In [1]:
# 1. Import Essential Libraries
import os
import pandas as pd
import numpy as np
import statsmodels.api as sm
import matplotlib.pyplot as plt
import seaborn as sns  # Optional: For better visualizations

# 2. Machine Learning Imports
from sklearn.linear_model import LogisticRegression
from sklearn.cluster import KMeans, DBSCAN  # Clustering Algorithms
from sklearn.metrics import silhouette_score, roc_auc_score, roc_curve
from sklearn.model_selection import StratifiedKFold
from sklearn.preprocessing import StandardScaler  # Data normalization for clustering

# 3. Ensure Directories for Saving Models Exist
trial_pp_dir = os.path.join(os.getcwd(), "trial_pp")
trial_itt_dir = os.path.join(os.getcwd(), "trial_itt")
os.makedirs(trial_pp_dir, exist_ok=True)
os.makedirs(trial_itt_dir, exist_ok=True)

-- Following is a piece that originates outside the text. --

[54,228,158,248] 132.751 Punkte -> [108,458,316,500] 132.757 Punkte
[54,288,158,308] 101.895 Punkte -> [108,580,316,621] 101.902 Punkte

# 4. Define Trial Dictionaries (If Used Later)
trial_pp = {"estimand": "PP"}  
trial_itt = {"estimand": "ITT"}  


### 1. Data Preparation

In [2]:
import pandas as pd
import numpy as np
from sklearn.cluster import KMeans
from sklearn.metrics import silhouette_score
from sklearn.preprocessing import StandardScaler

# Load Dataset
data_censored = pd.read_csv("data_censored.csv")

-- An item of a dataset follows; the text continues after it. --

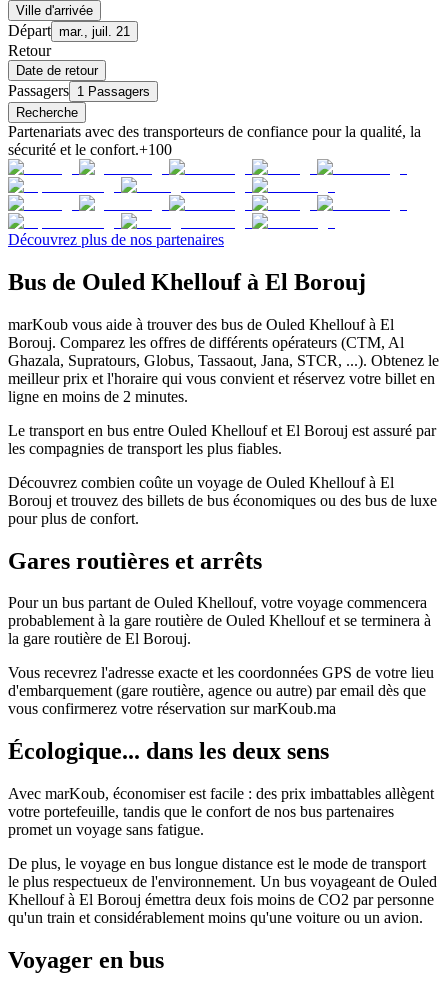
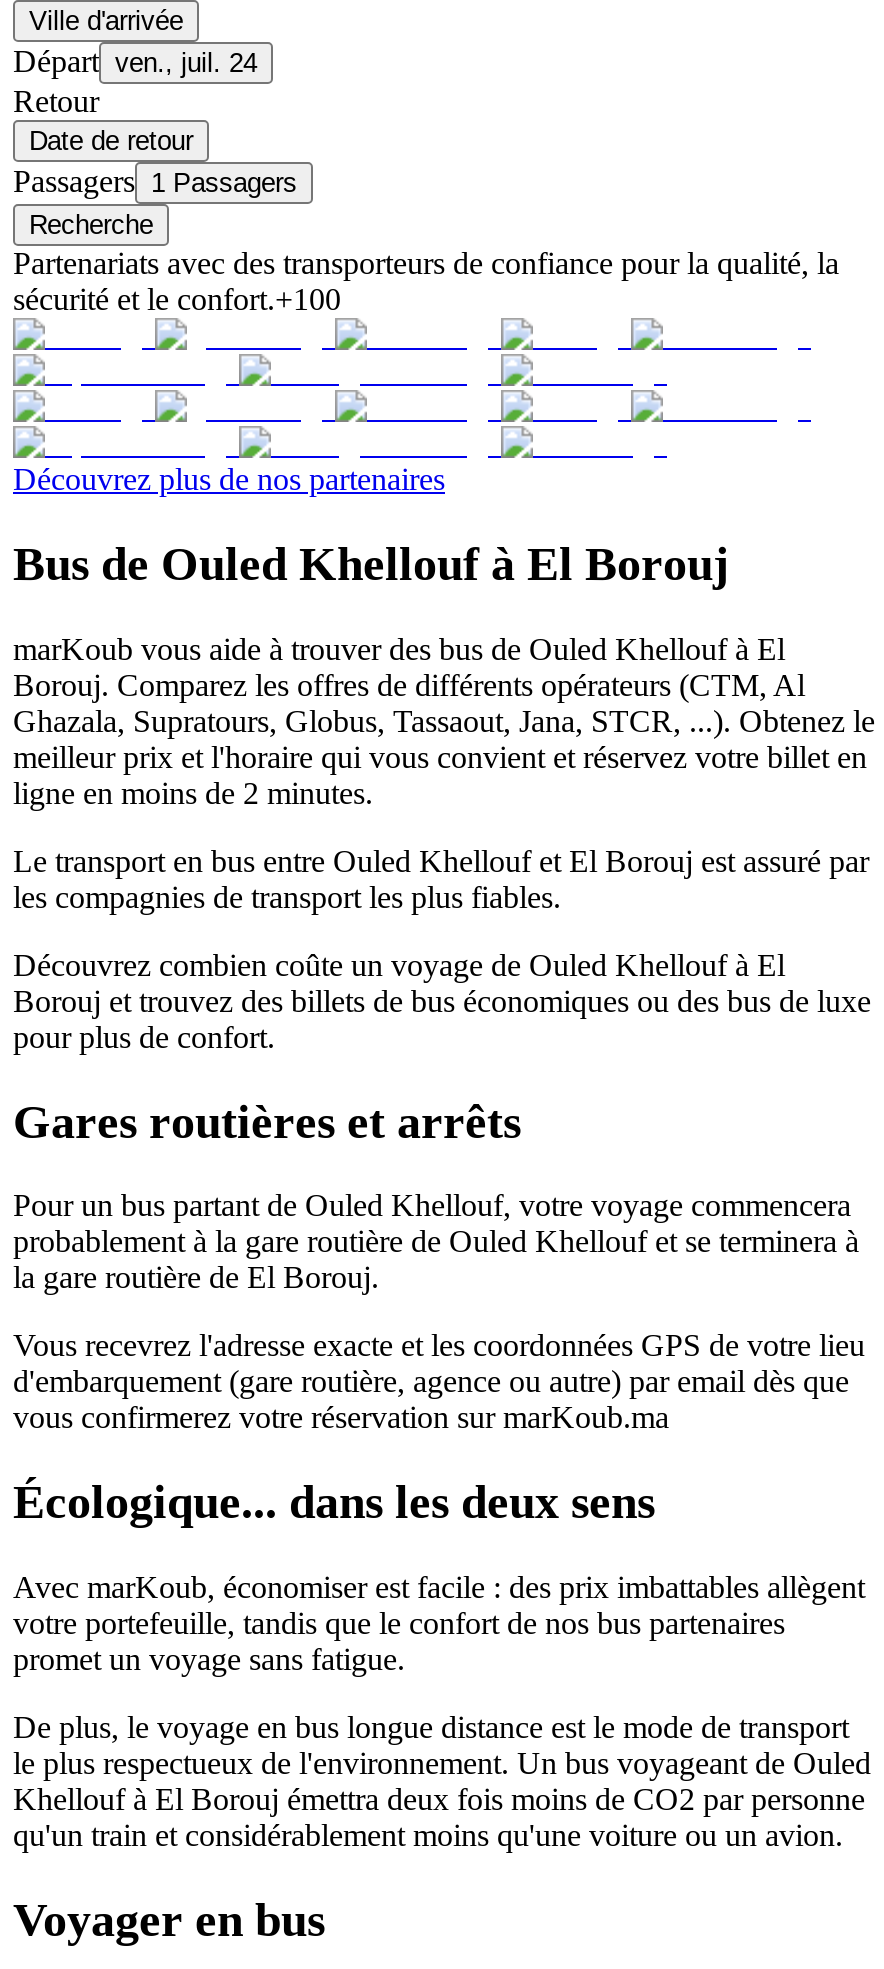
[8,22,130,39] Départ mar., juil. 21 -> [13,44,257,78] Départ ven., juil. 24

# Define Features for Clustering
cluster_features = data_censored[["x1", "x2", "x3", "age"]]

# Standardize Features for Clustering (Important for Distance-Based Methods)
scaler = StandardScaler()
cluster_features_scaled = scaler.fit_transform(cluster_features)

# Apply K-Means Clustering
num_clusters = 3  # You can adjust this based on Elbow Method or other techniques
kmeans = KMeans(n_clusters=num_clusters, random_state=42, n_init=10)
data_censored["cluster"] = kmeans.fit_predict(cluster_features_scaled)

# Compute Silhouette Score for Clustering Quality
silhouette_avg = silhouette_score(cluster_features_scaled, data_censored["cluster"])
data_censored["silhouette_score"] = silhouette_avg  # Storing overall score (not per row)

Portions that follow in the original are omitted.